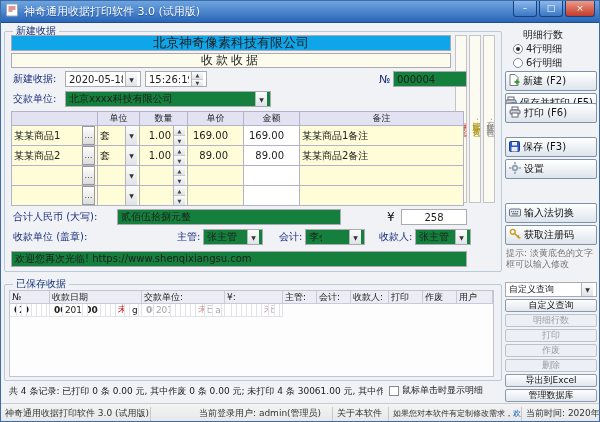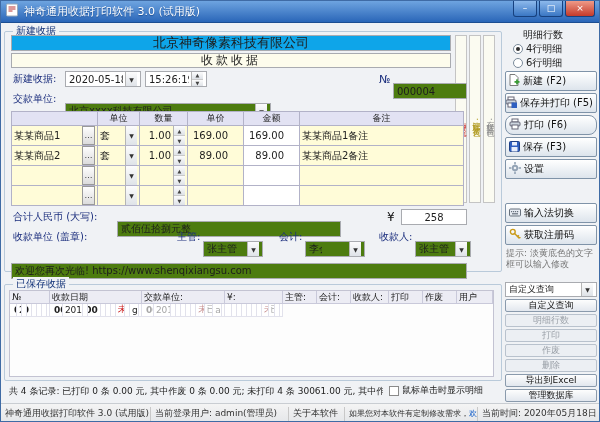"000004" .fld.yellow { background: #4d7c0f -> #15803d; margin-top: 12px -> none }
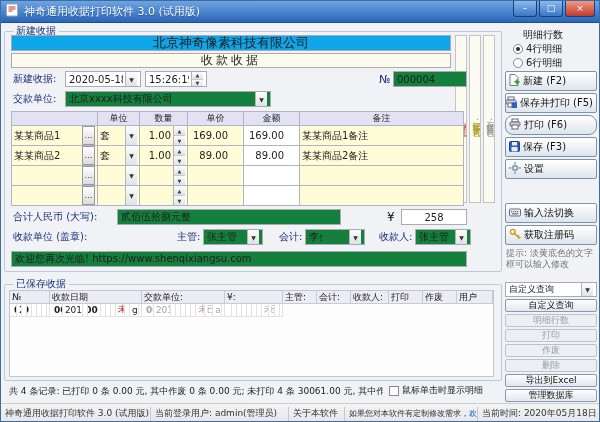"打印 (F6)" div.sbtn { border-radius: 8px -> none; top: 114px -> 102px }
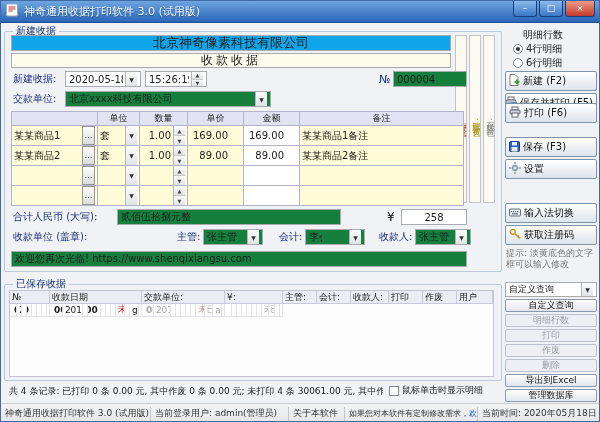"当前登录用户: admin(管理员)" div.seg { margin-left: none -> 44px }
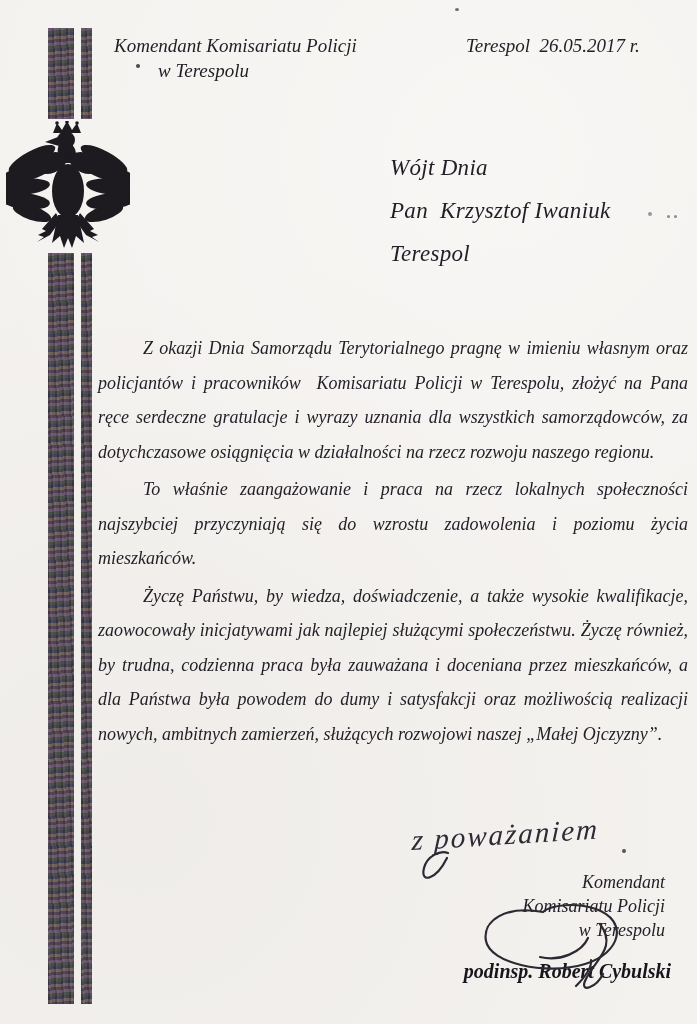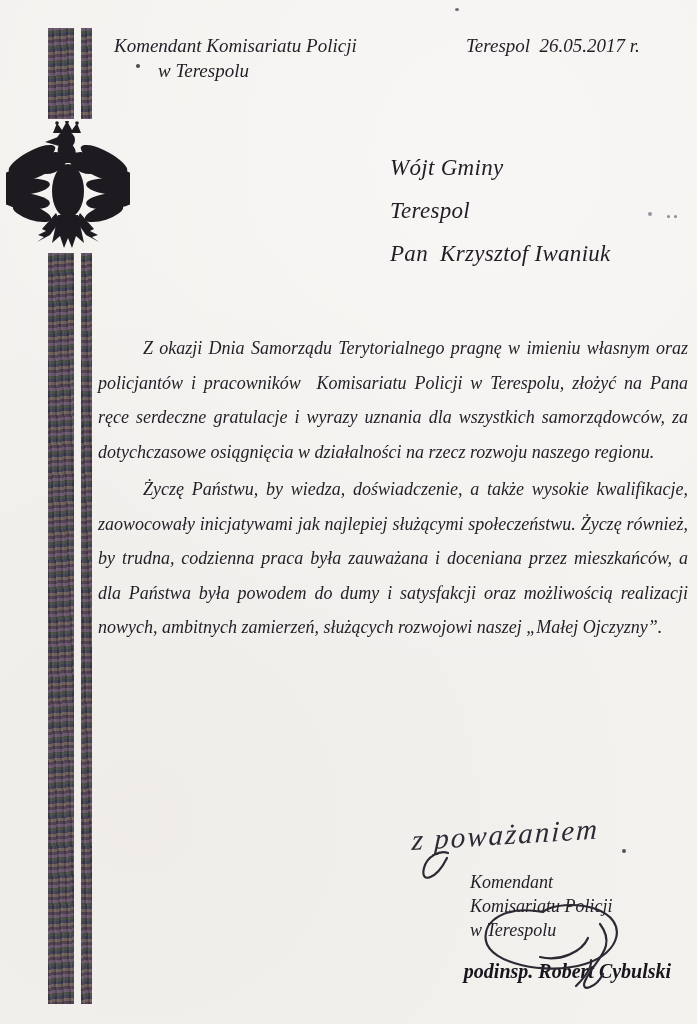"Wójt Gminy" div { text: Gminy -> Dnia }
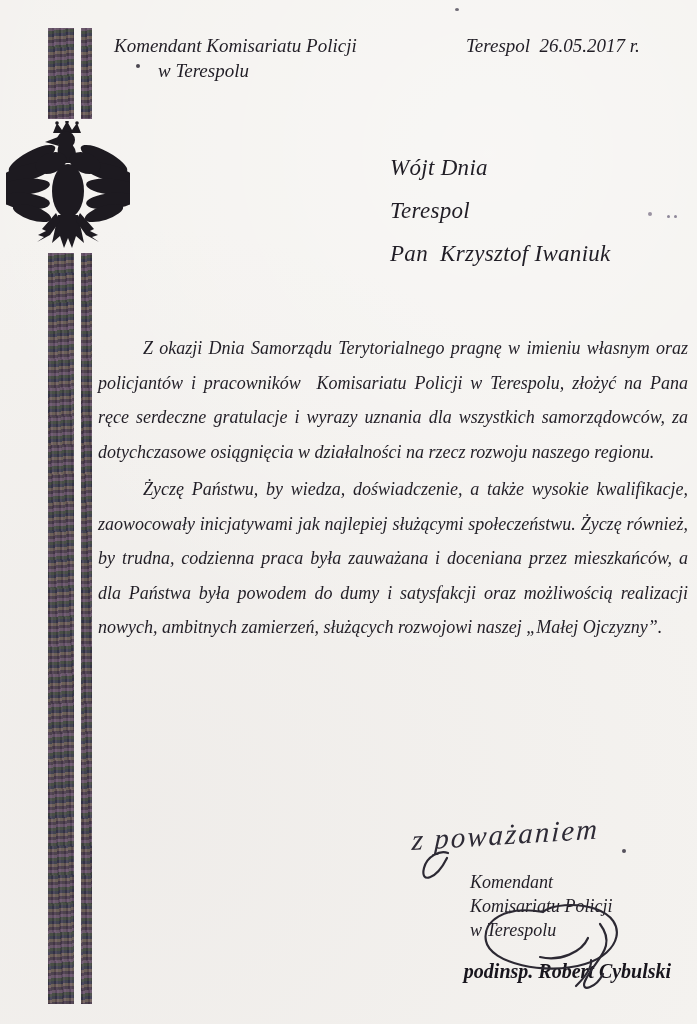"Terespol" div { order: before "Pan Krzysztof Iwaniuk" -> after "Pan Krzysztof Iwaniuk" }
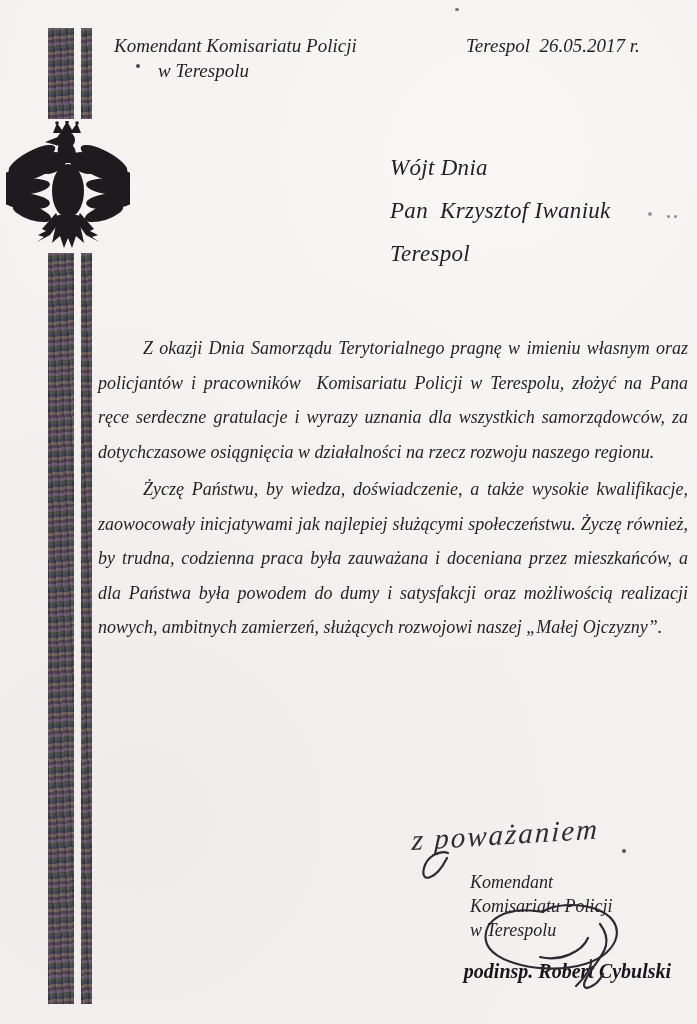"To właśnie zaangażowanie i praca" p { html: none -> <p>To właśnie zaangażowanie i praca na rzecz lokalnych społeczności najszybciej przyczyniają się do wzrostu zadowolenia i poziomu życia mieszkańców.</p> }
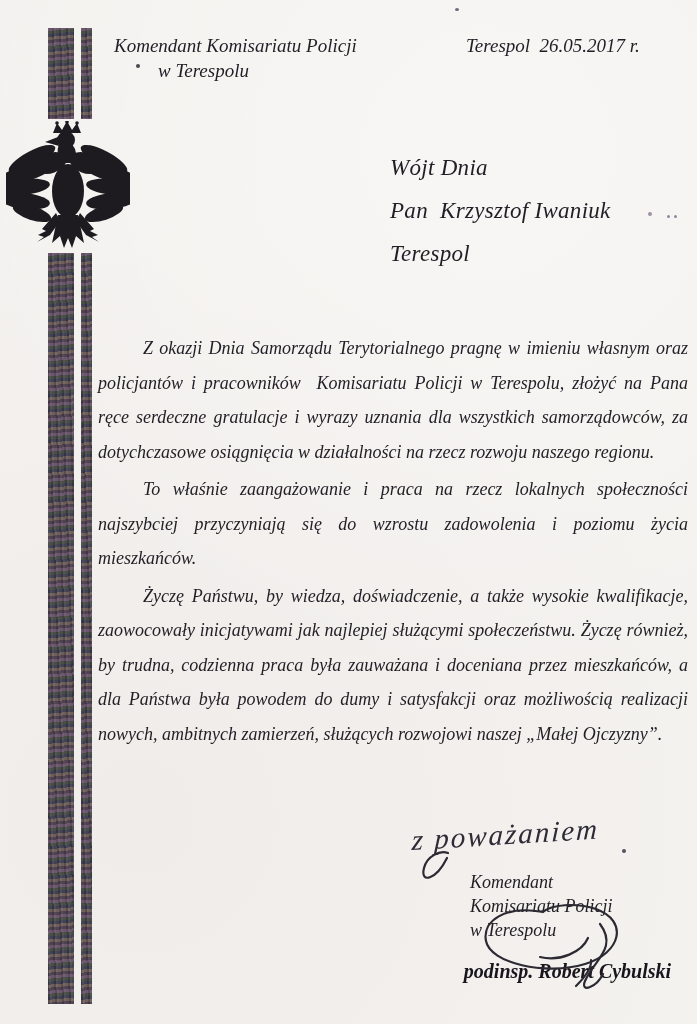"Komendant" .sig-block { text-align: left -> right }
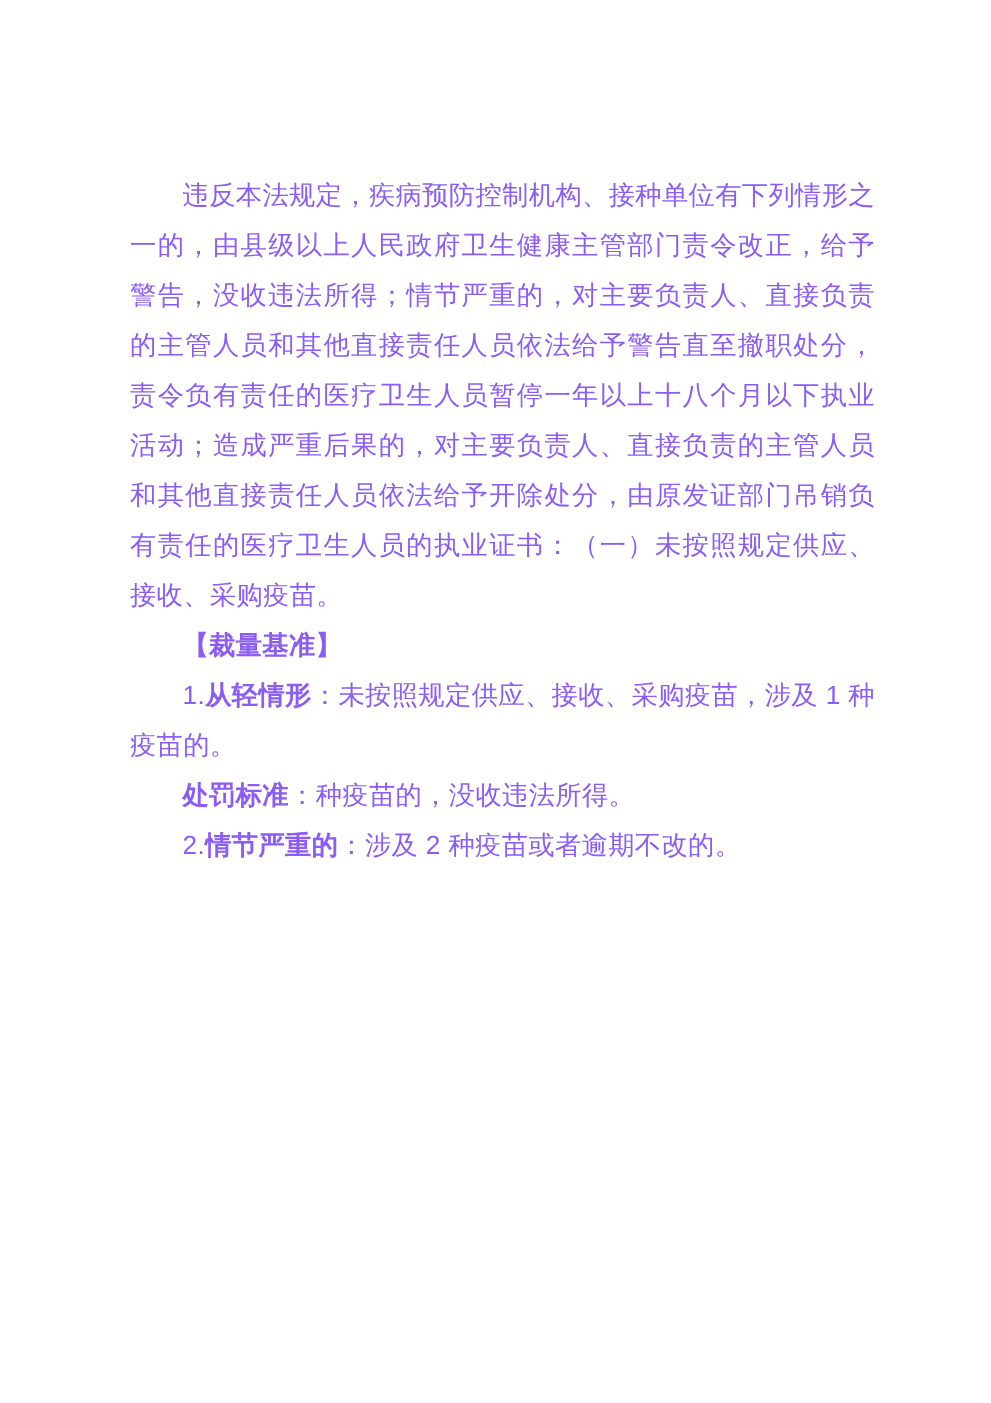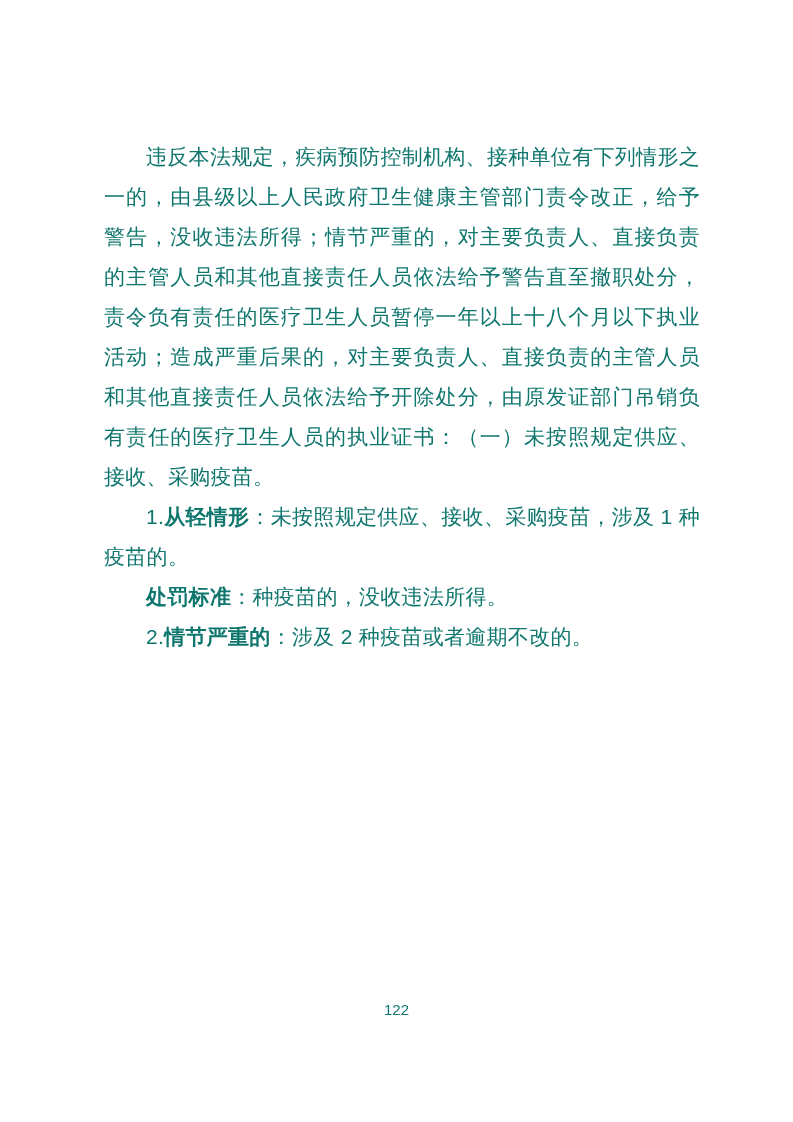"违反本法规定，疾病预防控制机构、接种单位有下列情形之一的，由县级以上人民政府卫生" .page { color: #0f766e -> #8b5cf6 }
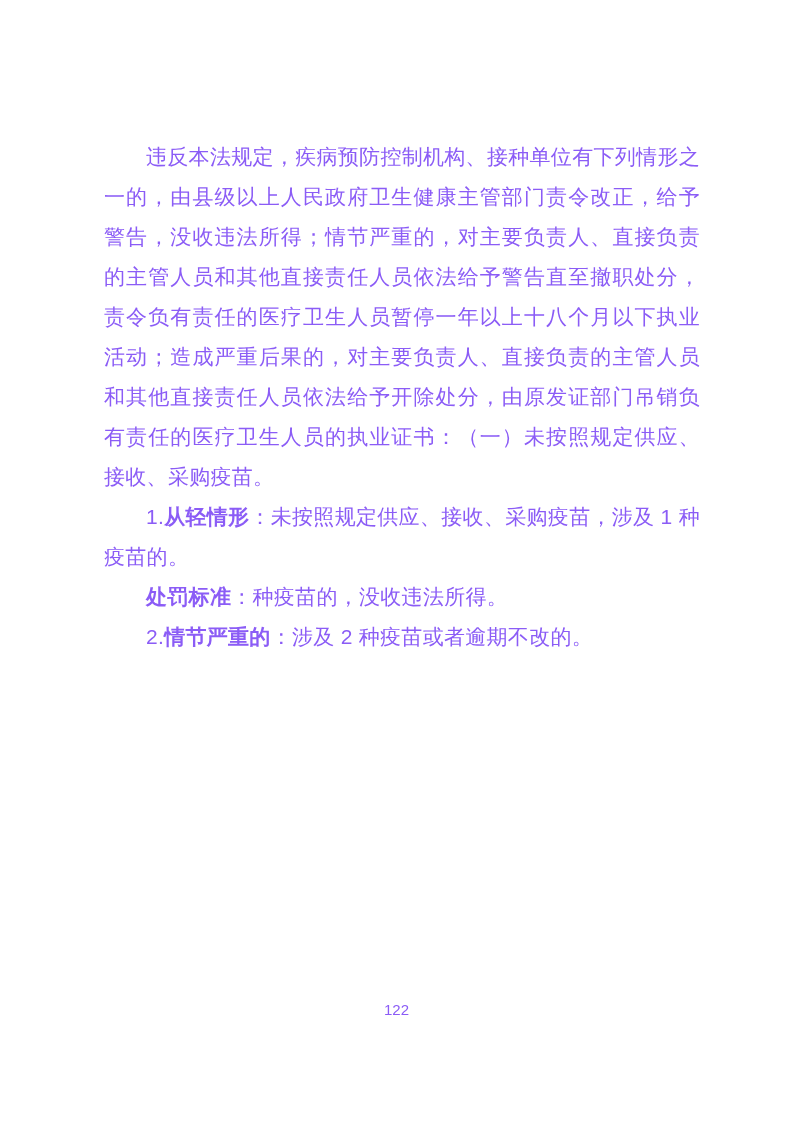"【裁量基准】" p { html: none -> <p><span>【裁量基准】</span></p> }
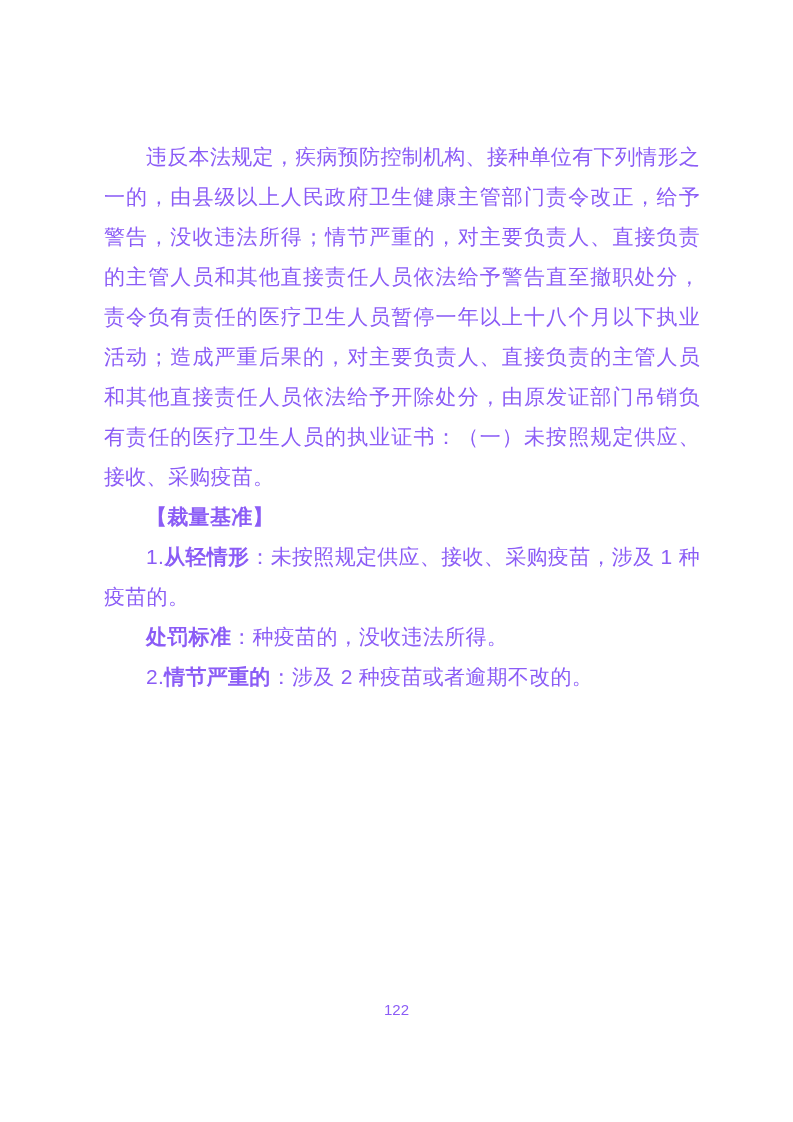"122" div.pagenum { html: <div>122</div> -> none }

§ **EXERCISE**: Leave the images out as you retype each line of the material exactly.

§ **TASK OUTPUT**:
"000004" .fld.yellow { background: #4d7c0f -> #15803d; margin-top: 12px -> none }
"打印 (F6)" div.sbtn { border-radius: 8px -> none; top: 114px -> 102px }
"当前登录用户: admin(管理员)" div.seg { margin-left: none -> 44px }
"Wójt Gminy" div { text: Gminy -> Dnia }
"Terespol" div { order: before "Pan Krzysztof Iwaniuk" -> after "Pan Krzysztof Iwaniuk" }
"To właśnie zaangażowanie i praca" p { html: none -> <p>To właśnie zaangażowanie i praca na rzecz lokalnych społeczności najszybciej przyczyniają się do wzrostu zadowolenia i poziomu życia mieszkańców.</p> }
"Komendant" .sig-block { text-align: left -> right }
"违反本法规定，疾病预防控制机构、接种单位有下列情形之一的，由县级以上人民政府卫生" .page { color: #0f766e -> #8b5cf6 }
"【裁量基准】" p { html: none -> <p><span>【裁量基准】</span></p> }
"122" div.pagenum { html: <div>122</div> -> none }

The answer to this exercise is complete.